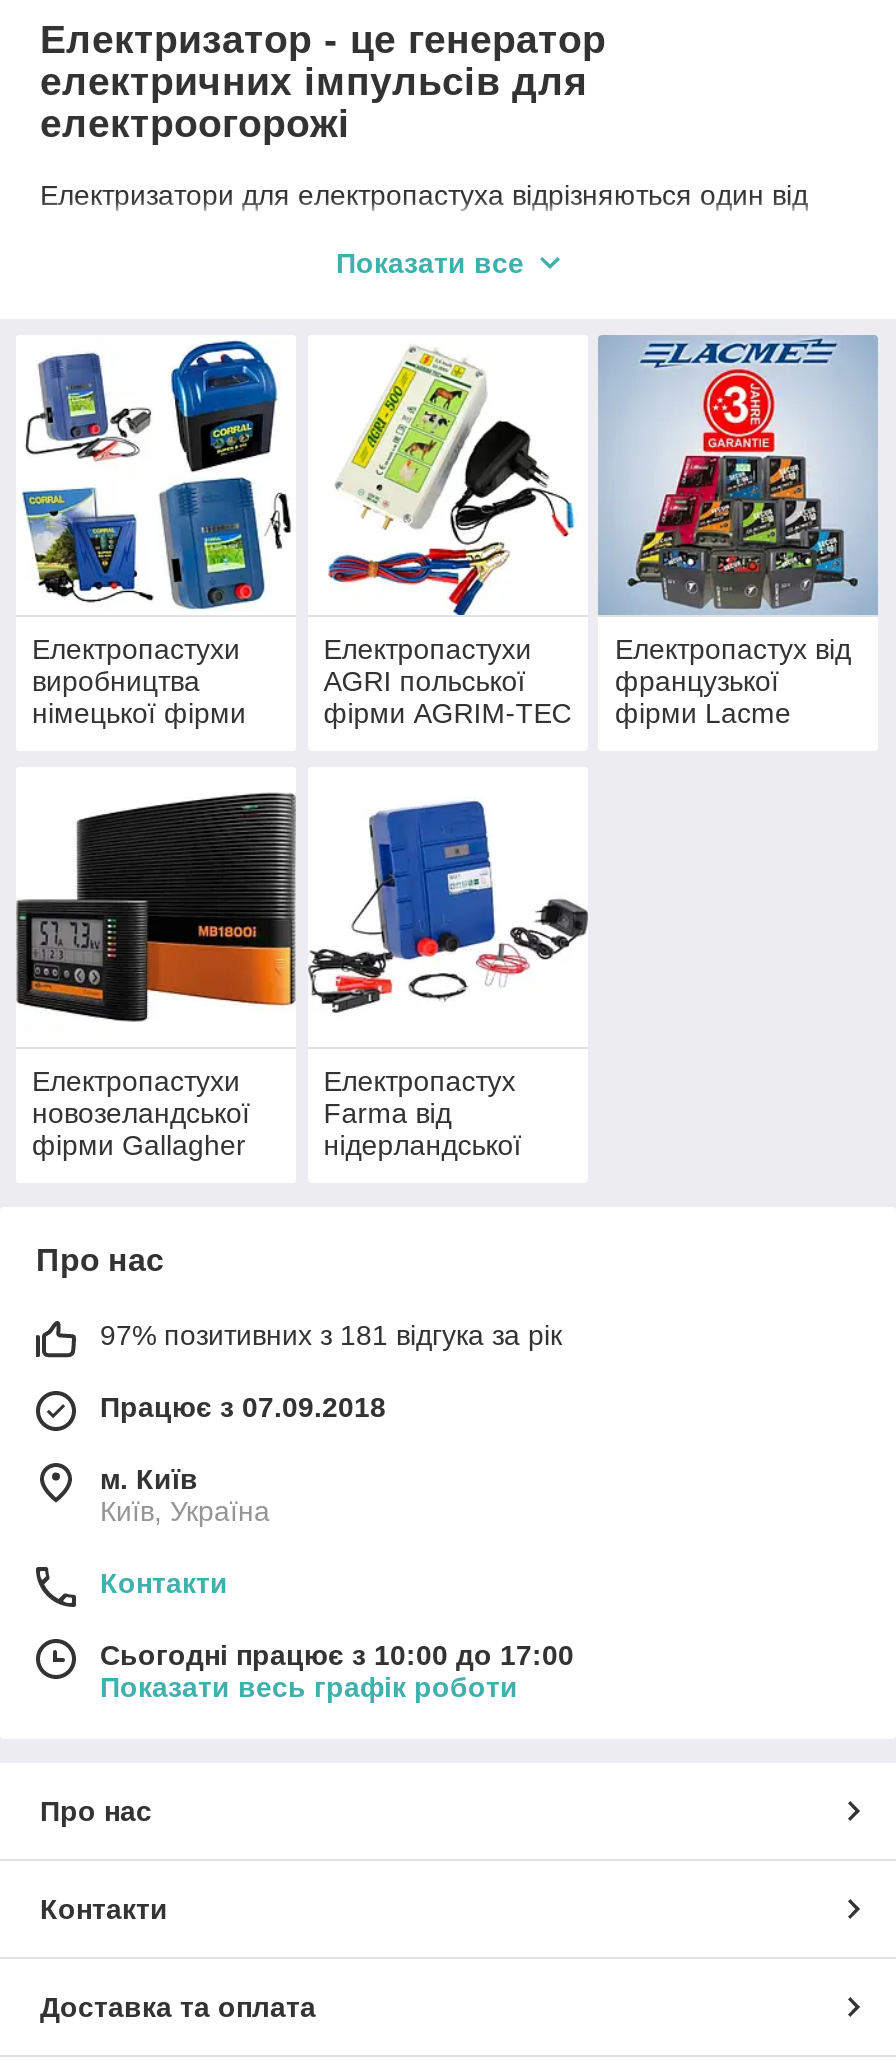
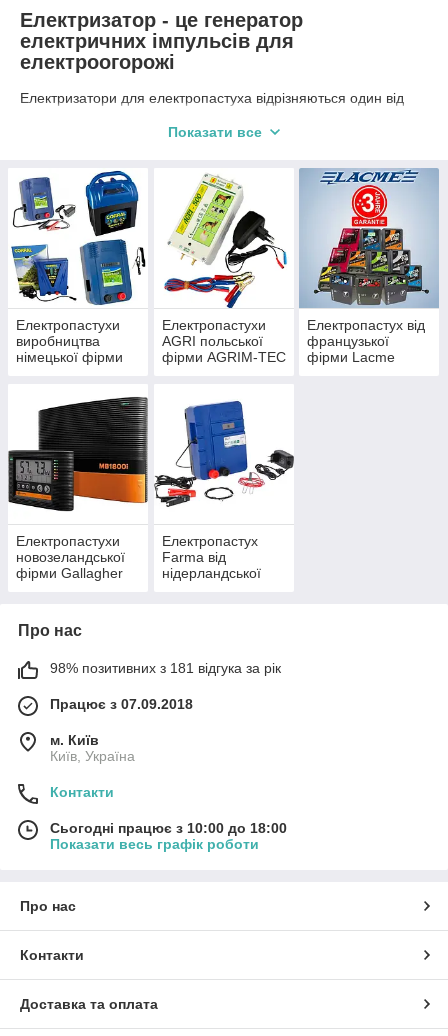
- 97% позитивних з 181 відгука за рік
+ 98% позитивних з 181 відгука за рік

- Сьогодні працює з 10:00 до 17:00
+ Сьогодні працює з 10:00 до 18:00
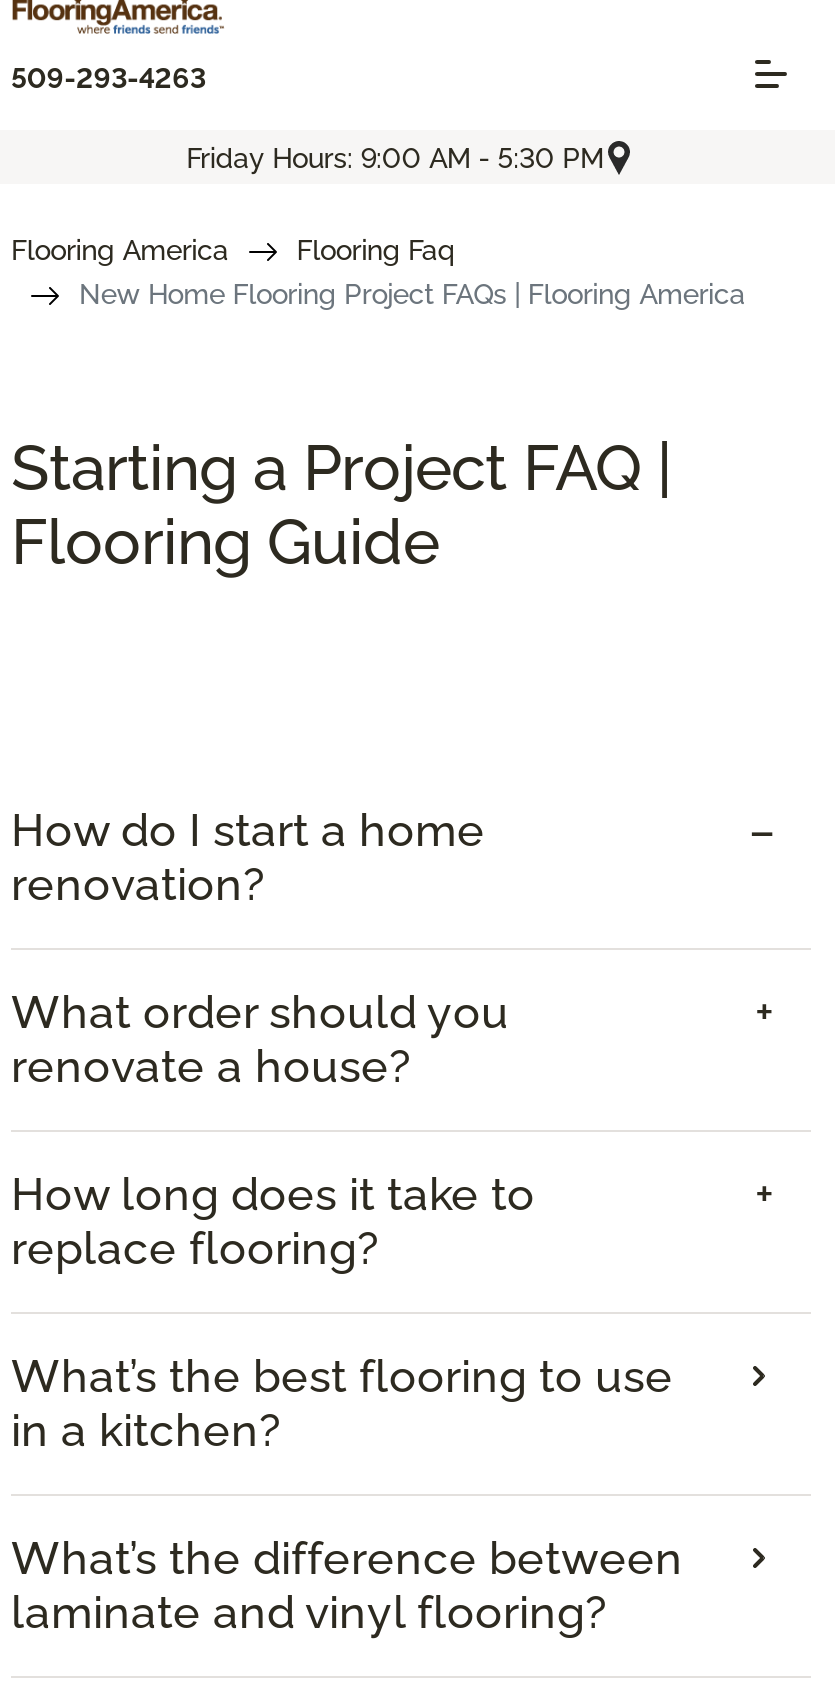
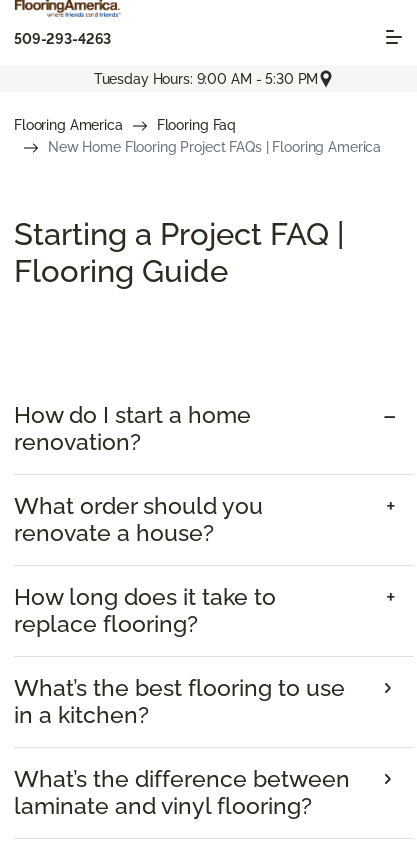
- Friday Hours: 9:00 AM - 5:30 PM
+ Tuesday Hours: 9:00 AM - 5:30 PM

==

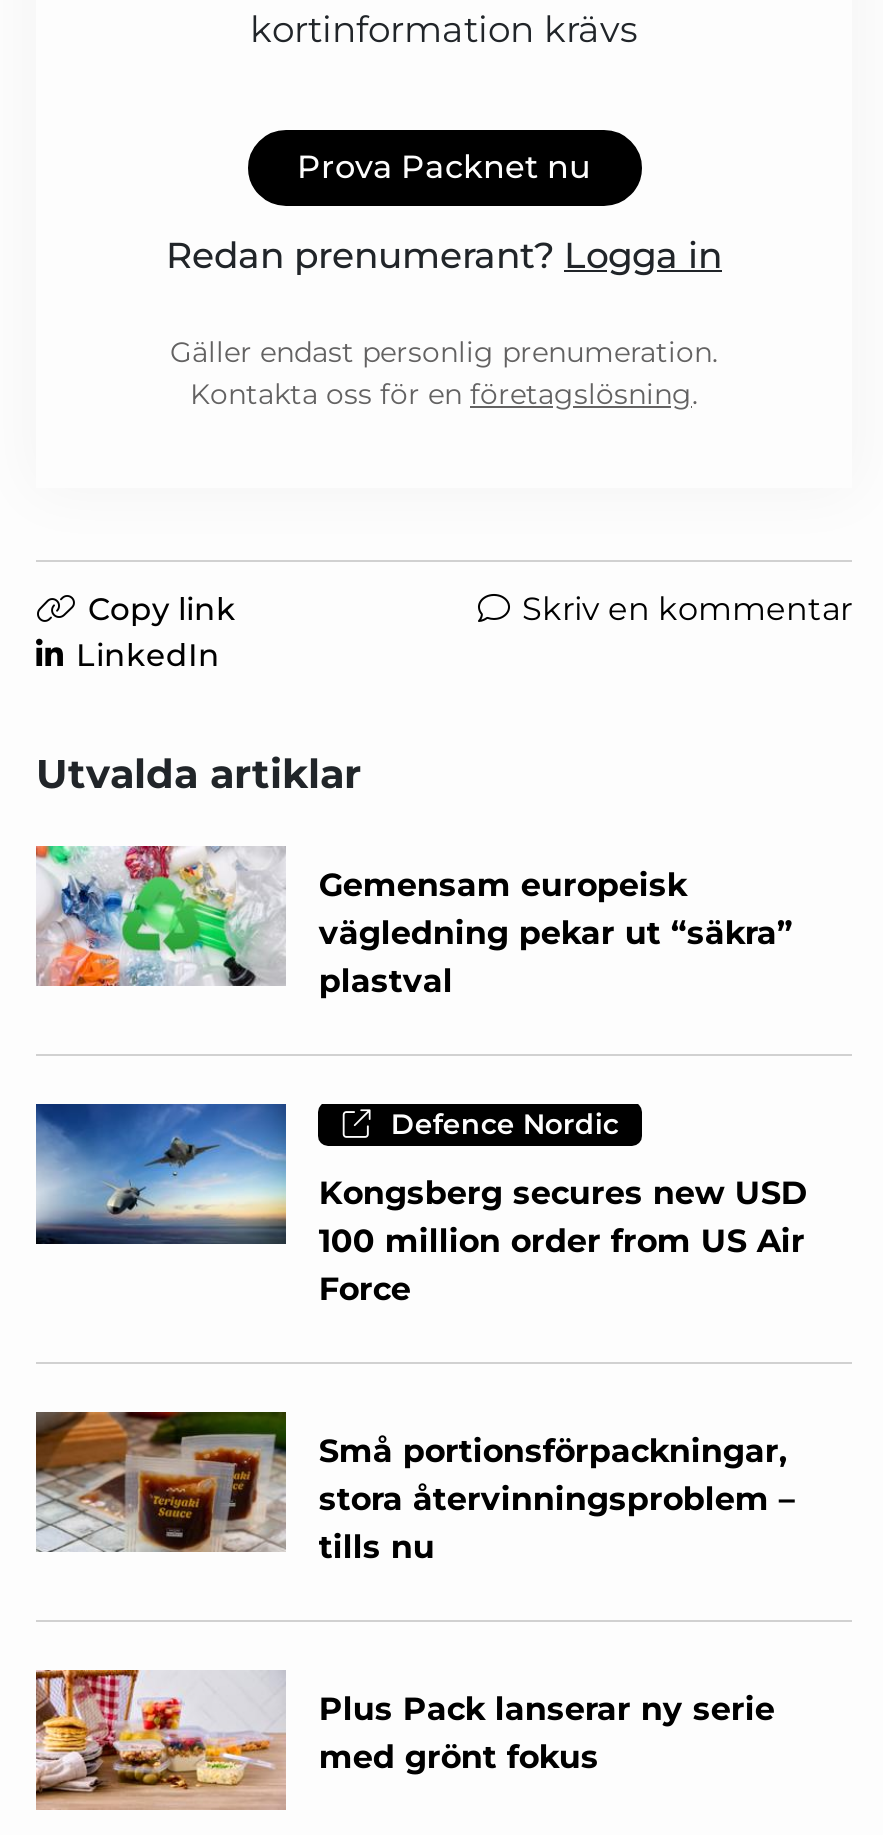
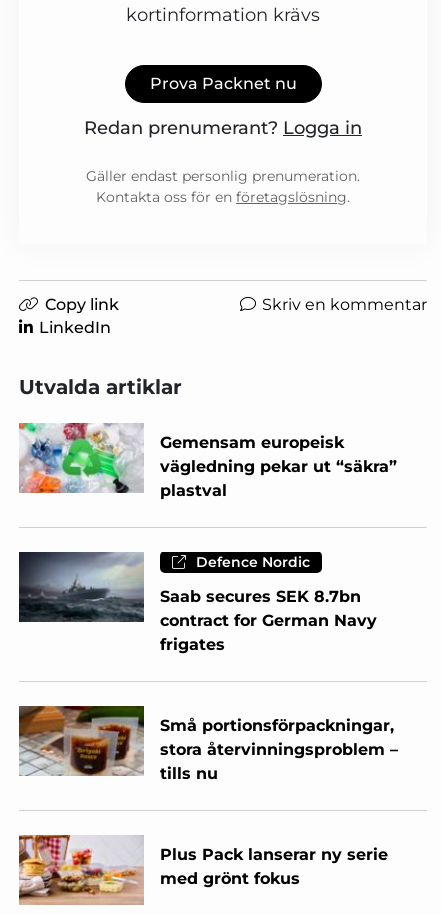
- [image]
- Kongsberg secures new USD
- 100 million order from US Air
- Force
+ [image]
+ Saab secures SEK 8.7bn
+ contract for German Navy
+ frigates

...

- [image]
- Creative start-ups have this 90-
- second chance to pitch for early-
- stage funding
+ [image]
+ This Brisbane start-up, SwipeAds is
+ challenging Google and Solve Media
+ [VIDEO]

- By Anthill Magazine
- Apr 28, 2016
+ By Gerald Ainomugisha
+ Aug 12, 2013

TASK OBJECTIVE>
Once you have found every line in the listing that holds the string "Hours", copy each of them.

ANSWER TO THIS TASK>
- Friday Hours: 9:00 AM - 5:30 PM
+ Tuesday Hours: 9:00 AM - 5:30 PM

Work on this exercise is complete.